Historic Sites and Buildings
William Whipple, a signer from New Hampshire, was a native of Kittery, now in Maine but then in Massachusetts. Born in this house in 1730, he probably lived in it until, like many boys of the locality, he went to sea. About 1760 he abandoned his life as a seaman and took up residence in Portsmouth, N.H.
This handsome frame residence, the only one extant associated with a signer in Maine, occupies a picturesque setting on a small cove along the Piscataqua River. The two-story building has been considerably altered and enlarged over the years, but it is in excellent condition and rests on original foundations. It has been painted red since at least 1873.

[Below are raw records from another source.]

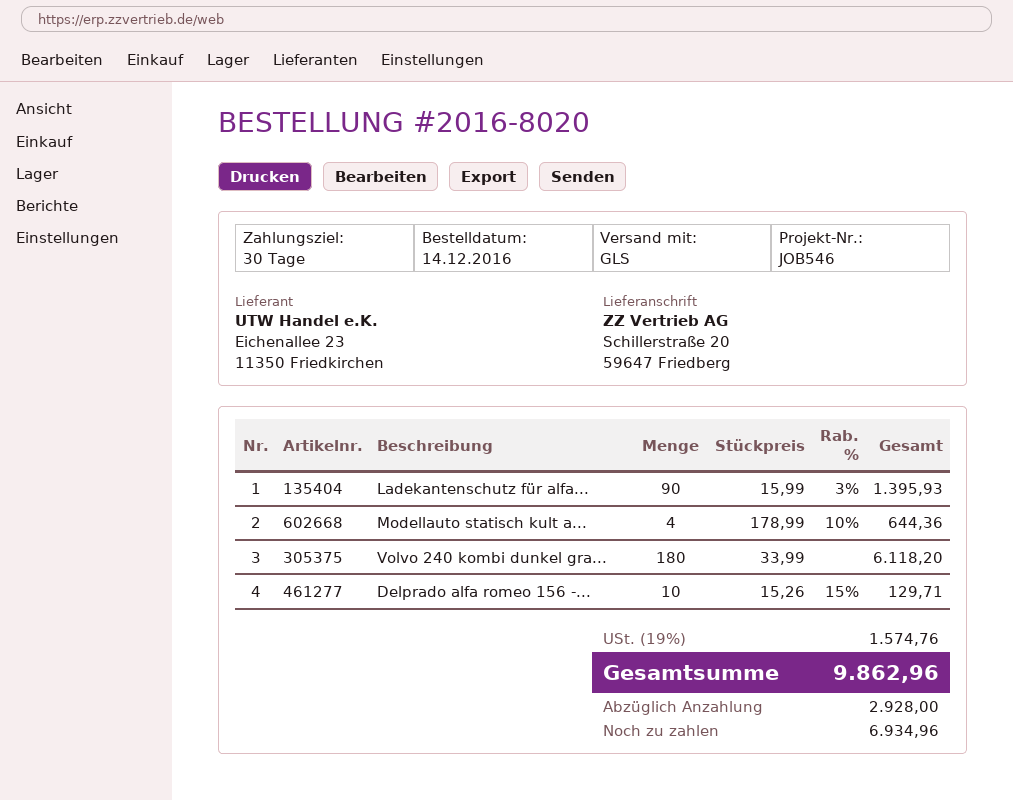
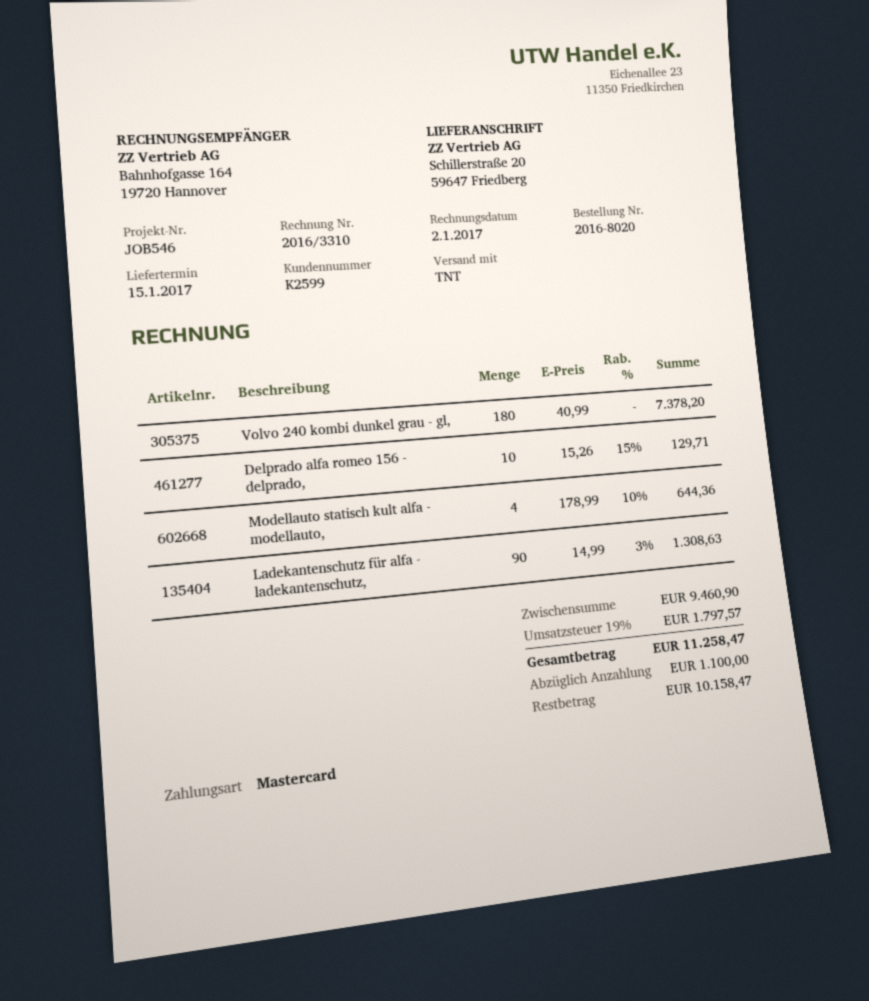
shipping method: GLS -> TNT
Ladekantenschutz für alfa...: 90 x 15.99 - 3% = 1395.93 -> 90 x 14.99 - 3% = 1308.63
Volvo 240 kombi dunkel gra...: 180 x 33.99 = 6118.20 -> 180 x 40.99 = 7378.20
tax: 19% = 1574.76 -> 19% = 1797.57
total: 9862.96 -> 11258.47
deposit: 2928.00 -> 1100.00
balance: 6934.96 -> 10158.47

In its present form the house is Georgian in style with a central hall plan. The exterior walls are clapboarded. On the east, or front, elevation a round arch window on the second story sits over a pedimented center door. The ell at the rear is a 20th-century addition. A slight overhang on the south end of the house indicates that it may once have been a garrison house, and that the upper story projected over the first. This portion of the house was constructed of hemlock, square-dovetailed at the corners. At some later date, the structure was enlarged, and in the mid-19th century the exterior was completely renovated.
The residence originally featured a center chimney floor plan. In the 19th century the central chimney was removed and a center hall with stairway added, as well as two small interior chimneys with fireplaces, one at each side of the hall. On the first floor, to the south of the hall, is the bedroom where Whipple was born; to the north, a large parlor. The original kitchen is located to the rear, or west, of the center hall and parlor.
Privately occupied, the house is not open to the public.